• ABOUT THIS EXERCISE:
If a line in the listing carries the word "parameters", return a copy of that line.

======== LISTED ENTRIES

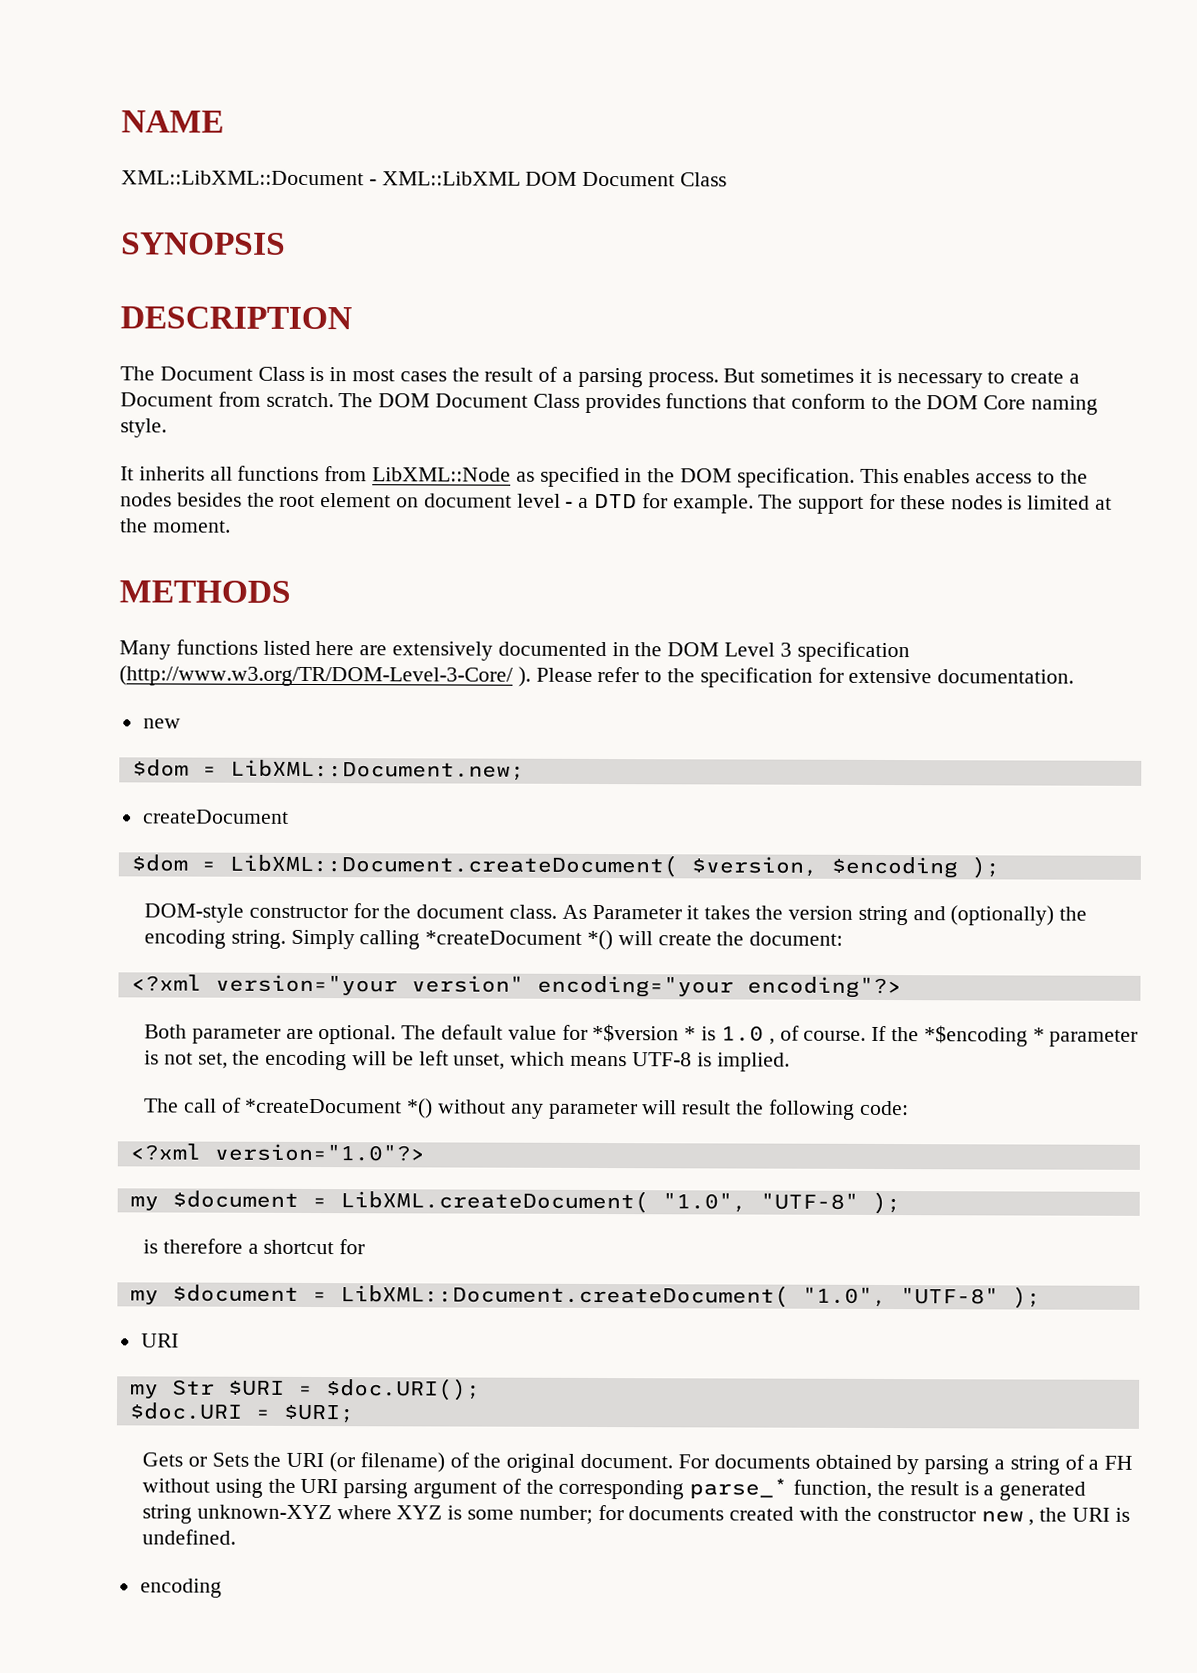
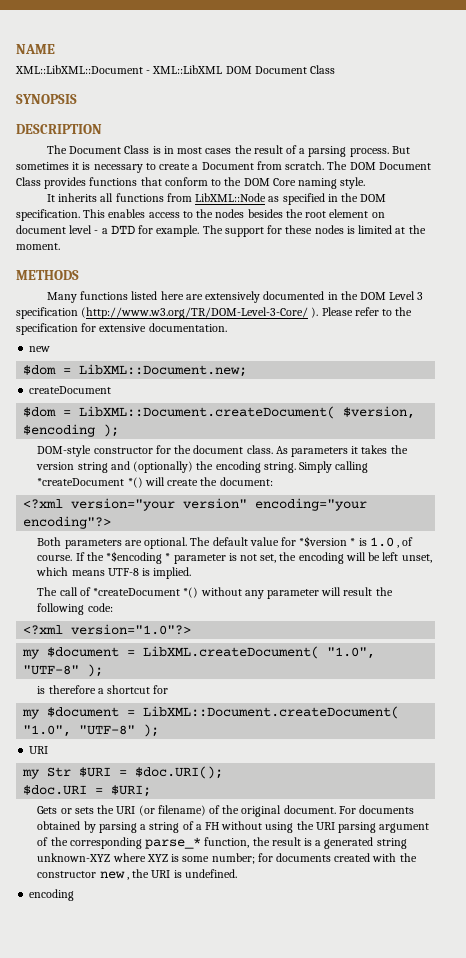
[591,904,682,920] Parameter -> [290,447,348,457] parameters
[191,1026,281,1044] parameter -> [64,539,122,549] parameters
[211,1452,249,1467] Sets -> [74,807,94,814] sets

================
======== LISTED ENTRIES

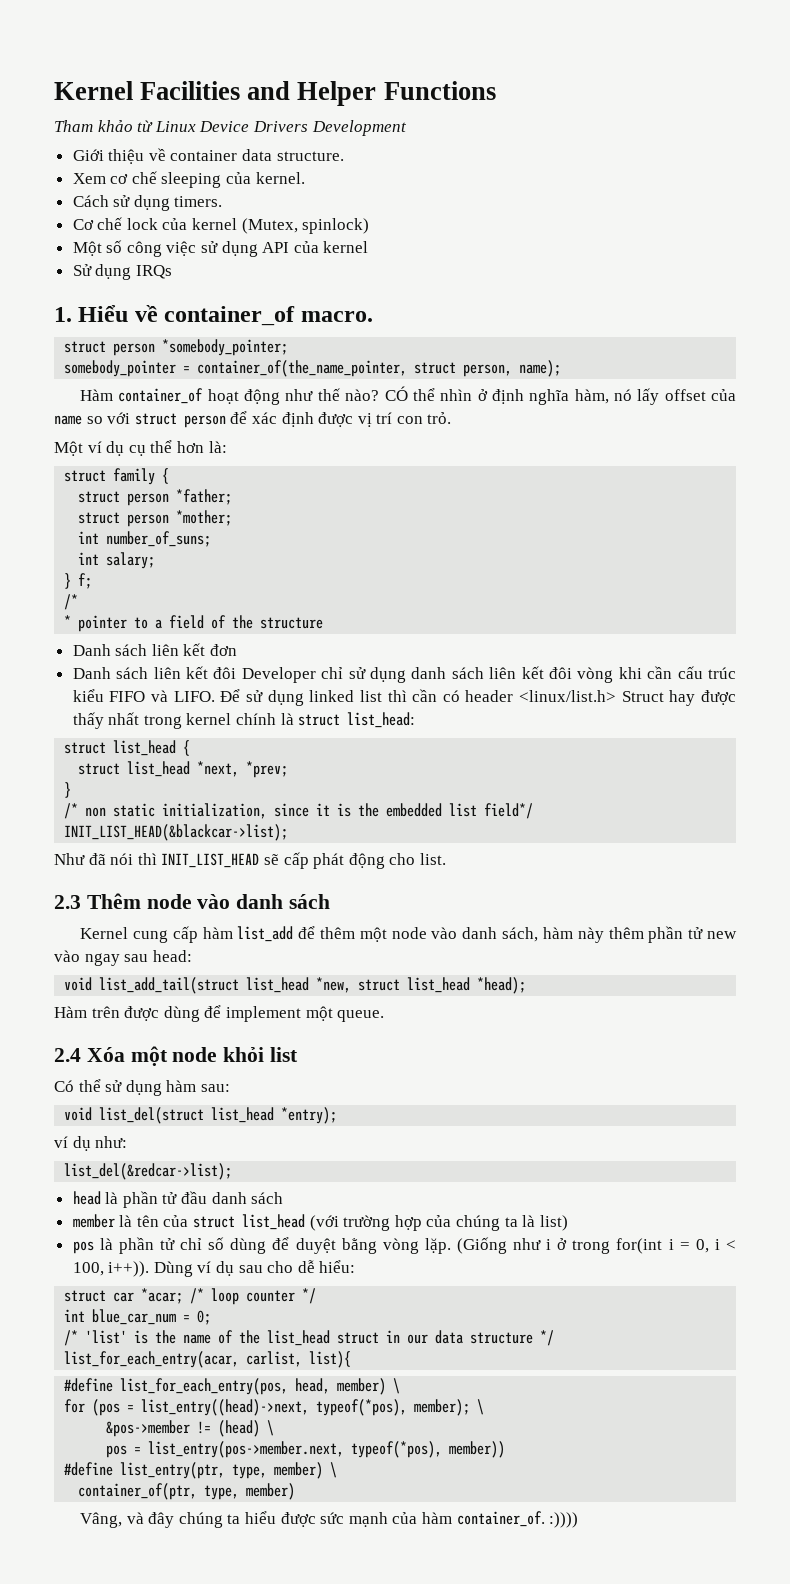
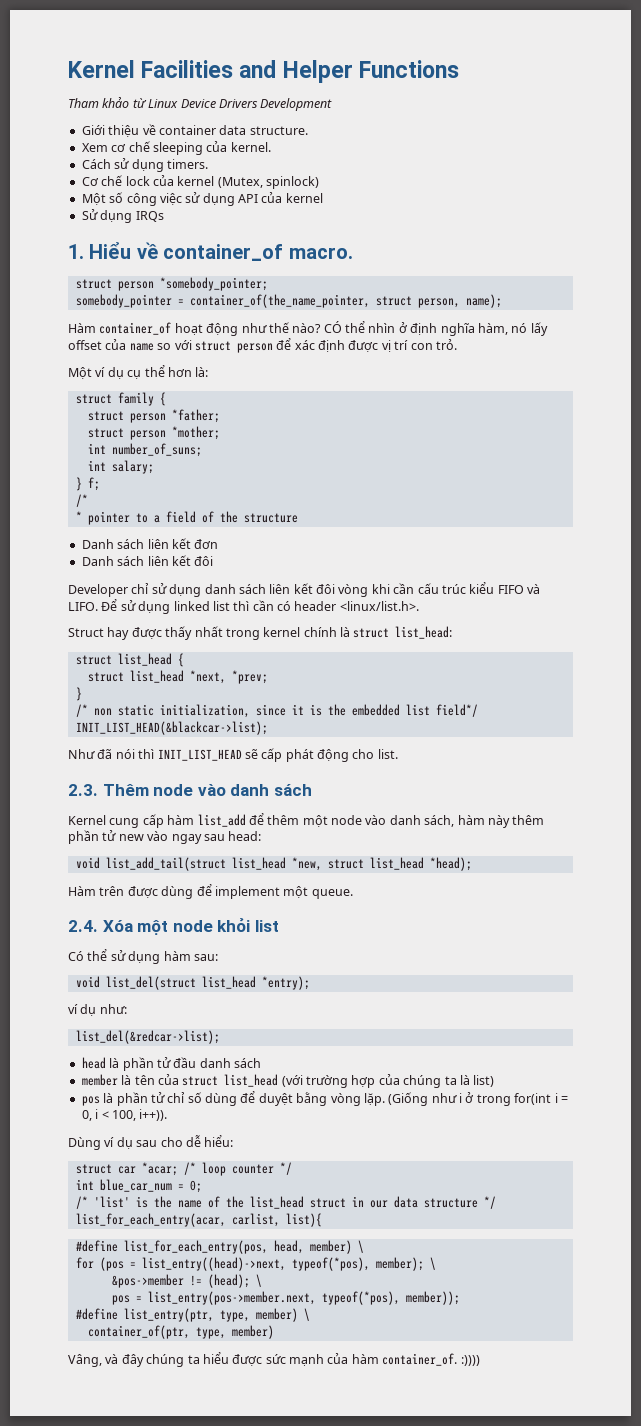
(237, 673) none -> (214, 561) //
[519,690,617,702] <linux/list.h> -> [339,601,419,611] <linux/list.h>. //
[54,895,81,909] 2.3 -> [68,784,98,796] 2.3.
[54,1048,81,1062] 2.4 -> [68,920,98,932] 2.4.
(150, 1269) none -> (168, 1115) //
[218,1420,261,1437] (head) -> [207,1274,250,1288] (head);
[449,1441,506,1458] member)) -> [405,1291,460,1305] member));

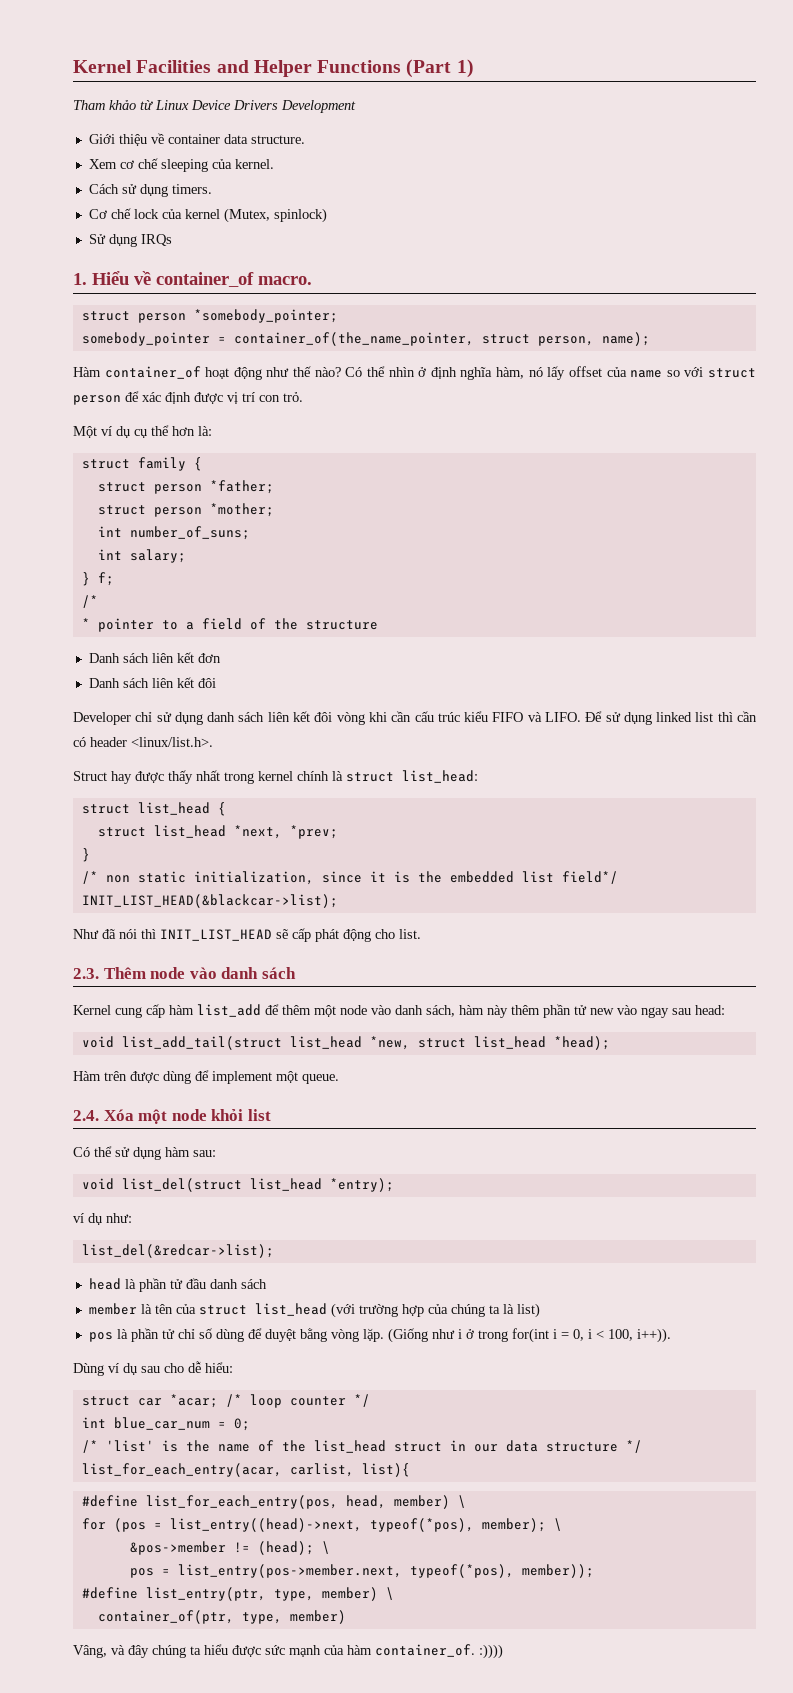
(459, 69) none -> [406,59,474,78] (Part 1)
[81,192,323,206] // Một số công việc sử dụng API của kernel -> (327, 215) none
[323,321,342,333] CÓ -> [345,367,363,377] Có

================

• OUTPUT BELOW:
[591,904,682,920] Parameter -> [290,447,348,457] parameters
[191,1026,281,1044] parameter -> [64,539,122,549] parameters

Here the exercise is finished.